» DIRECTIONS FOR THIS TASK
Set down every entry again word for word, please, but skip the pictures.

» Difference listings

*** Begin section ***

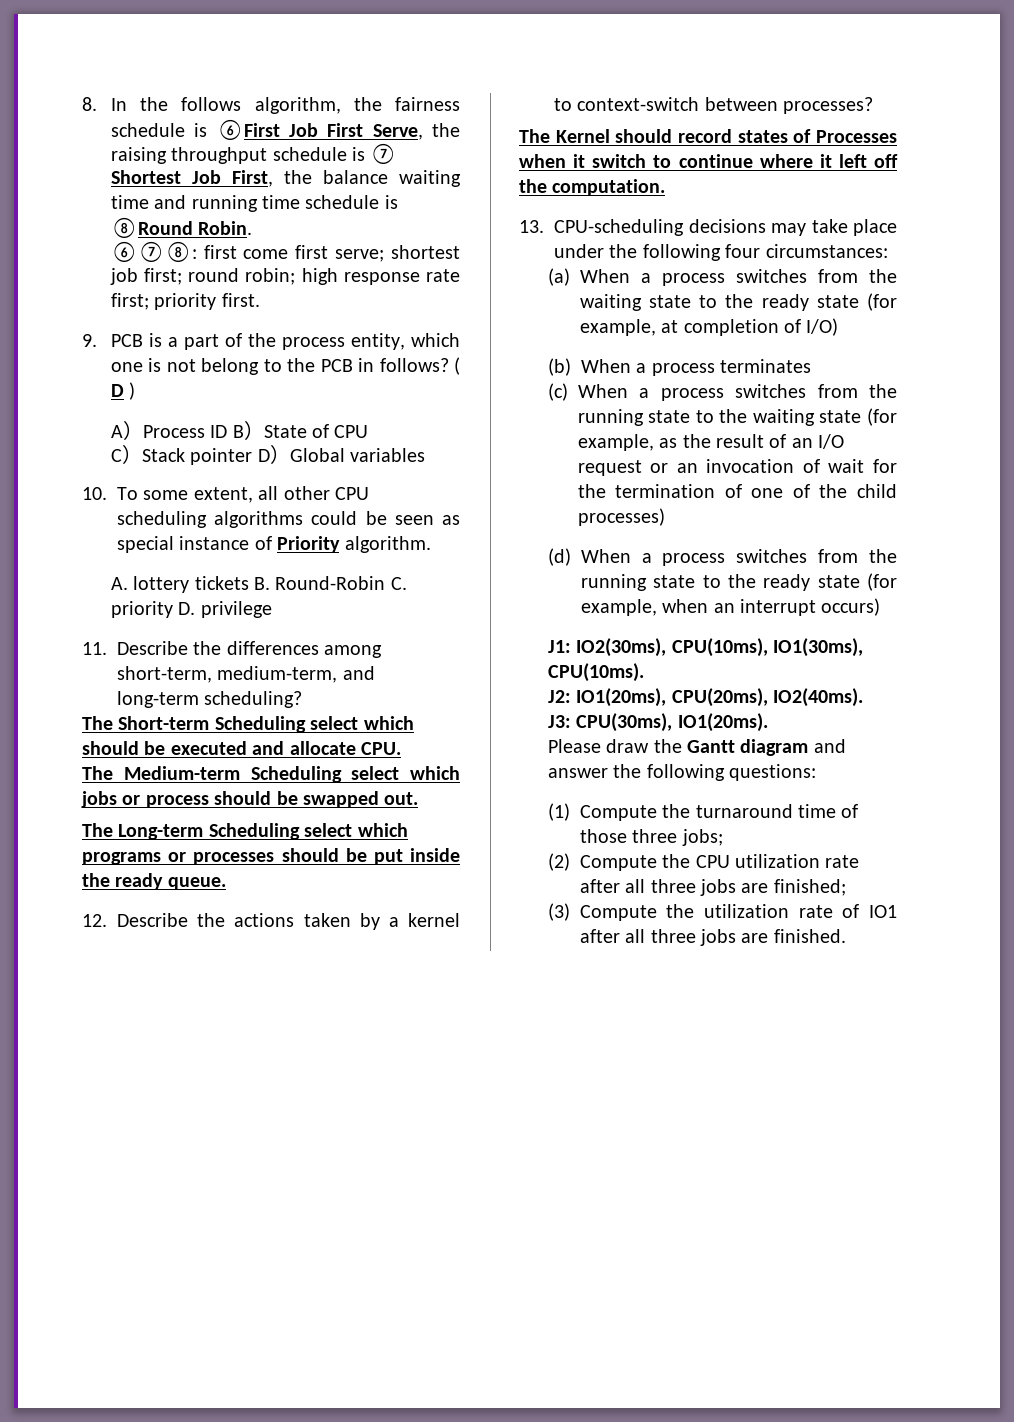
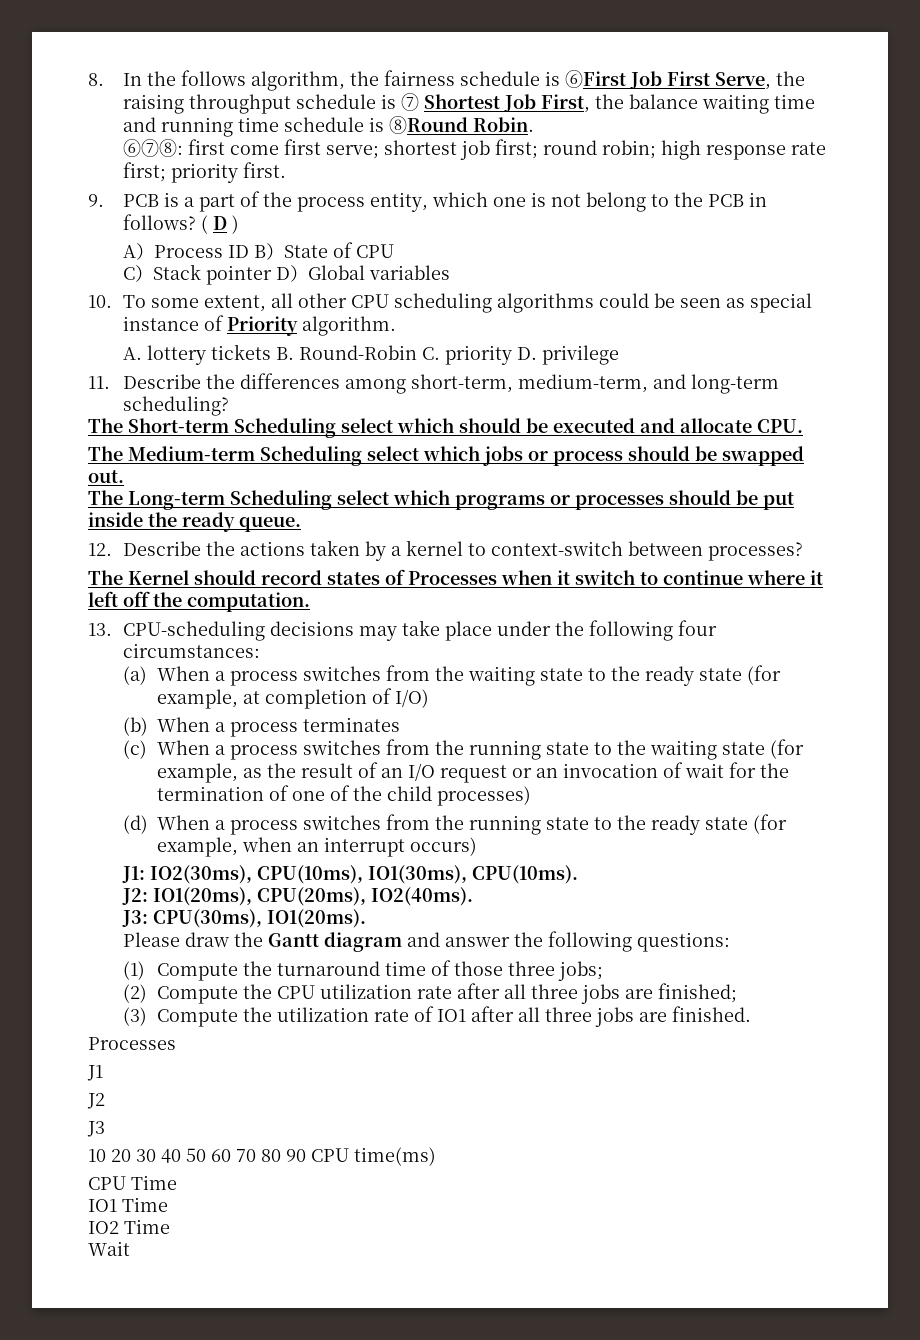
  (3) Compute the utilization rate of IO1 after all three jobs are finished.
+ Processes
+ J1
+ J2
+ J3
+ 10 20 30 40 50 60 70 80 90 CPU time(ms)
+ CPU Time
+ IO1 Time
+ IO2 Time
+ Wait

*** End section ***

» EXERCISE ANSWER
  (3) Compute the utilization rate of IO1 after all three jobs are finished.
+ Processes
+ J1
+ J2
+ J3
+ 10 20 30 40 50 60 70 80 90 CPU time(ms)
+ CPU Time
+ IO1 Time
+ IO2 Time
+ Wait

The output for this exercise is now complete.